Detailed rules cannot cover every situation and often create loopholes, but we still demand them. Why? Because we don’t trust our government’s competence or honesty, and with good reason. You can’t trust politicians with choosing the Chief of Army Staff or the Chief Justice of the Supreme Court, so institute a strict seniority system. You can’t trust bureaucrats to not take kickbacks while buying weapons, so load the purchase requisitions with extremely detailed specs and put in a rule requiring them to choose the lowest bid.
Paradoxically, however, while we don’t trust our government to do anything competently or honestly, it hasn’t stopped us from demanding that the government take on more and more responsibility. This means that our rules are not only extremely detailed, they are also contradictory. I think it was Madhu Menon who once told me that in Bangalore, the excise department required bars to have only one door (to stop you from running out during raids) while the fire department required you to have at least two. When you expect the government to do more and more, it is inevitable that the rules are a tangled mess. Naturally, you end up worsening the problem of corruption that you set out to solve.
As you move to the right of the spectrum, government’s discretionary powers increase. Citizens lose the certainty of clear and transparent rules, but if the principles are applied fairly and consistently, it is a net gain. That is because rather than have rules that guide your every step, you gain the freedom to plan and make decisions, as long as your decisions adhere to the overarching principles. But for this to happen, three things are necessary:
- Better ability to detect wrongdoing by citizens after the fact. When traffic management moves from blocking off right turns and policemen directing traffic to traffic signals, you reduce the need for close supervision. But traffic signals work only if the police are capable of catching you if you jump a signal. In Mumbai, they do it by waiting for you past the traffic light and catching you. Because you don’t know whether the police are lying in wait or not, you will obey traffic lights in all circumstances (or at least during daytime) This reduces the amount of supervision that is required.
- The system should have the ability to distinguish among a sensible decision by a government official that went wrong, an incompetent decision and outright wrongdoing. The first should be protected, the second should show up in your performance appraisal and the third should send you to jail.
- Our courts and tribunals should have the capacity to interpret principles and hand out sensible decisions consistently and quickly.
Of course, our system currently lacks all three.
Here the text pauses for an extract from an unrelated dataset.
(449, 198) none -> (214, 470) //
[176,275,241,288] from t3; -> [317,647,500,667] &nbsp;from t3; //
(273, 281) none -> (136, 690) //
We do not have an ability to detect wrongdoing. Our system does not have an ability to reward government servants for good performance or punish them for incompetence, and our courts do not hand out quick and clear decisions.
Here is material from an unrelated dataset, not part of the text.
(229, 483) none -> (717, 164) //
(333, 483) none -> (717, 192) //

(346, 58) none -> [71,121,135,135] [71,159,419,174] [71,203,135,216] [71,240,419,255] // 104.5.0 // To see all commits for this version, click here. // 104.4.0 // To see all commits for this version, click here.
In addition to the above, we need to reduce the number of things government does. We also need to recognize that the government needs to have the right mixture of rules and discretionary power.
None of these can be done in isolation and if we try, it will make the problem worse. For example, the Jan Lok Pal idea does nothing to reduce the scope of government, and it does nothing about our investigating agencies or courts. Instead, it seeks to bypass the problem by treating every irregularity – i.e. a violation of a rule as a proxy for corruption. Given how corrupt our system is, this is probably accurate. But the problem is that if we do this, policy paralysis is inevitable.